シティポップの詞は、都会やリゾートといったシチュエーションで、大人の男女が織りなす恋の駆け引きなどが描かれるのが常だが、それ以上に「あまり具体的な心理描写を必要としない」というのもあるのではないか。
「SEPTEMBER」の作詞は松本隆。「真夜中のドア」は三浦徳子。どちらも別れの歌で、女性側が男性側に縋りつくが、最後は別れを受け入れる結末まで同じである。
「SEPTEMBER」は別れの理由が明確だ。恋人が他の年上女性に心移りしたことで、主人公は男性の後を追いかけ電車に飛び乗る。
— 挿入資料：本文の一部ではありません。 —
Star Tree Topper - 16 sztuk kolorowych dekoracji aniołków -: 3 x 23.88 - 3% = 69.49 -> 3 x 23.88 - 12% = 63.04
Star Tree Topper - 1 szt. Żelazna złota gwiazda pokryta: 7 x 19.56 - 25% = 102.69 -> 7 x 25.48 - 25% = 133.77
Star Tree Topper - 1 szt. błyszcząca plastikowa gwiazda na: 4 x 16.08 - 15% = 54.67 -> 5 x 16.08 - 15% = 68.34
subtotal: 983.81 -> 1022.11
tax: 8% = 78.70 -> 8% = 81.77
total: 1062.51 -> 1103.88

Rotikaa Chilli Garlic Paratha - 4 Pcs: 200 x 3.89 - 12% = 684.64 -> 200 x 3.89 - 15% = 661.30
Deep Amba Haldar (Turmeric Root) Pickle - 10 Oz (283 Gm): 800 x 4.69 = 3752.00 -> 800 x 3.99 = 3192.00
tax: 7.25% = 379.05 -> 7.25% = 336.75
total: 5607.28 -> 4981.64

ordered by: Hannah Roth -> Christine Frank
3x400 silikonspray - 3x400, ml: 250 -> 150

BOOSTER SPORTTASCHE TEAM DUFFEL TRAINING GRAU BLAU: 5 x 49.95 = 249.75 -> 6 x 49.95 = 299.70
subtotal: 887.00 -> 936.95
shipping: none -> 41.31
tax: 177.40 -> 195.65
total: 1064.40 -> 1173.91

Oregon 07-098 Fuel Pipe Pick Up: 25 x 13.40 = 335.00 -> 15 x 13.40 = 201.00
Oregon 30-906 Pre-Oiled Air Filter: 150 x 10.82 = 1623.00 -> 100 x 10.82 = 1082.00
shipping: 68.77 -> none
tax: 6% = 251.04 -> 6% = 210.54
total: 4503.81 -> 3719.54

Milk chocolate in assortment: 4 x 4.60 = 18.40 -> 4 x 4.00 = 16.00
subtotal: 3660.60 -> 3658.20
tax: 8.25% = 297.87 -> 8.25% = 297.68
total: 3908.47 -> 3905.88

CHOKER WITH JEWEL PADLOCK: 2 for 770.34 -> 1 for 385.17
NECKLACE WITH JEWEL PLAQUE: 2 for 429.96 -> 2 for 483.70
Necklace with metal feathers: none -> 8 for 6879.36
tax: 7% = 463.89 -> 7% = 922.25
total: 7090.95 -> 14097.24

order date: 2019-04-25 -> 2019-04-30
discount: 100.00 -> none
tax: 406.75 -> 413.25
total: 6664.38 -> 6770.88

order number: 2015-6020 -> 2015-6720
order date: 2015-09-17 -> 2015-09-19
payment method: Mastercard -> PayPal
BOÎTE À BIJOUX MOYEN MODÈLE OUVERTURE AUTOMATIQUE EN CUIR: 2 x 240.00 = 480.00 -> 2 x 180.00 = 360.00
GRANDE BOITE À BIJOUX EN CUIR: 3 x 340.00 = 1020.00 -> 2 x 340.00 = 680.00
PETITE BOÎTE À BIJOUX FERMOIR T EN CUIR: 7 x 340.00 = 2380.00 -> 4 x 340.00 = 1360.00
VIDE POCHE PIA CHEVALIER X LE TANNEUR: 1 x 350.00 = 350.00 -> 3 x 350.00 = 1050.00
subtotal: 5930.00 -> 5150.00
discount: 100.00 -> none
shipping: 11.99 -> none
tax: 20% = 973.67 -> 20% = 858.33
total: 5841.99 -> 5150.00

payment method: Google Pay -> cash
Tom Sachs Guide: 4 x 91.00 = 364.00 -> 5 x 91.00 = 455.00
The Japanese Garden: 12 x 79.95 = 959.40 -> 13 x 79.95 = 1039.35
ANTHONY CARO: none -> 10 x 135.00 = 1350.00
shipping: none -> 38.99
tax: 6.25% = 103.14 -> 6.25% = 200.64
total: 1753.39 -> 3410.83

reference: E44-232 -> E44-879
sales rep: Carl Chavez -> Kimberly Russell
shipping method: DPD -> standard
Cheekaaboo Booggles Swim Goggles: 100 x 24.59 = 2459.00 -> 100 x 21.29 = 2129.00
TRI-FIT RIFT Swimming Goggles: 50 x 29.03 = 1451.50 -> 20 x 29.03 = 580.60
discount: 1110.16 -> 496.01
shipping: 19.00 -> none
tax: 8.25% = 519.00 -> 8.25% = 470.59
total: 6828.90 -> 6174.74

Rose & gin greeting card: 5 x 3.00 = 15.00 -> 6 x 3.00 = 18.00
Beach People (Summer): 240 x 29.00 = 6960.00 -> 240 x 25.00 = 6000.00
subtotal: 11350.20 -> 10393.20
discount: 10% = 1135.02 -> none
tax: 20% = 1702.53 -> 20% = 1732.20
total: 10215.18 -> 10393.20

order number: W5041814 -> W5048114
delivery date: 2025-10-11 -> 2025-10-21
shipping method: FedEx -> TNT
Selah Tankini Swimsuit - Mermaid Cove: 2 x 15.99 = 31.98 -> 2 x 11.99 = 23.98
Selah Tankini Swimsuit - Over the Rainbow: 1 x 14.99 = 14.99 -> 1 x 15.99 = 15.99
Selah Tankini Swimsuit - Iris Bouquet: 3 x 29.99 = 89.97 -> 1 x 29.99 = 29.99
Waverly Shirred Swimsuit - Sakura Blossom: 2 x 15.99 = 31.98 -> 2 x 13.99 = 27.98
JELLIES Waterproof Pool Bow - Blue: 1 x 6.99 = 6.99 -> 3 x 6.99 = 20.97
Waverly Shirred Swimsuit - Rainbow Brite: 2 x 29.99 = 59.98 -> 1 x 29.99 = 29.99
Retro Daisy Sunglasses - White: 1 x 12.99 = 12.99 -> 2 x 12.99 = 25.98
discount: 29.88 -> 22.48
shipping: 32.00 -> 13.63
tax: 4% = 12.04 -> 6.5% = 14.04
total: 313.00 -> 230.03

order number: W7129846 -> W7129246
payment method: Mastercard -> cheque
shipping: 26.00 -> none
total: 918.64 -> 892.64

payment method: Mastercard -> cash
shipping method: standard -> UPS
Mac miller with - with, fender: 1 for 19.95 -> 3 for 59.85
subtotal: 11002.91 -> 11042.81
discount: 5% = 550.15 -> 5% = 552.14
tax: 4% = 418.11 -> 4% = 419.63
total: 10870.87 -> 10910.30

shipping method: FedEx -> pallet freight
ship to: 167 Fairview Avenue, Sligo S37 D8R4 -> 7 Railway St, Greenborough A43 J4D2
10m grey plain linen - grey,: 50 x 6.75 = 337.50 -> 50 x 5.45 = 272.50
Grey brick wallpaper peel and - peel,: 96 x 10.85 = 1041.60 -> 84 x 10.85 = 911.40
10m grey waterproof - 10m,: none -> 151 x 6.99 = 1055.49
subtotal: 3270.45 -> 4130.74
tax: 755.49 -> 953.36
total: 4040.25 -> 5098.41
その女性に会って「彼のことを返して」と言いたいが言えない、という気の弱さを吐露し、交際の継続を諦める。
この辺りの詳細なディテールと心理描写は松本隆ならではのもので、別れの理由と女性の悲しい心情が手に取るように分かる。
逆に「真夜中のドア」における三浦徳子の詞は、交際から二度目の冬が来て、彼の心が離れて行ったとあるが、それ以上の理由は明確にされていない。主人公は真夜中にドアを叩き、帰らないでと泣き、別れの局面で心に穴が開いたが、なぜ2人の関係は壊れたのかまでは描写されていないのだ。
これは作詞家・三浦徳子の特性と言えるかもしれない。他の代表作である松田聖子の「青い珊瑚礁」「夏の扉」といった初期の傑作、田原俊彦の「シャワーな気分」、八神純子の「みずいろの雨」などを聴くと、恋のときめきの理由、別れの要因などの具体的な描写が極めて少ない。
因果律がどこにもないのである。むしろ、その主人公の「気分」や「感傷」といったものを重視し、その状況を描く作詞家と言える。それがサウンド&メロディーと一体となった時に、初めて心象が表現されるのだ。三浦はまさしくシティポップ向きの作詞家なのである。
ゆえに松本隆の書いた「SEPTEMBER」はポップスの名曲として語られ、三浦徳子の書いた「真夜中のドア」はシティポップの名曲と呼ばれるようになった。2曲の大きな違いは、前述のように前者は歌謡曲メロディー的に書かれ、後者は洋楽的に書かれたことに加え、作詞家のチョイスがそれぞれの曲調と見事にハマったことも大きいのだろう。
そして、この2曲が成功を収めたことにより、林哲司メロディーは、80年代にシーンの中心に躍り出ていく。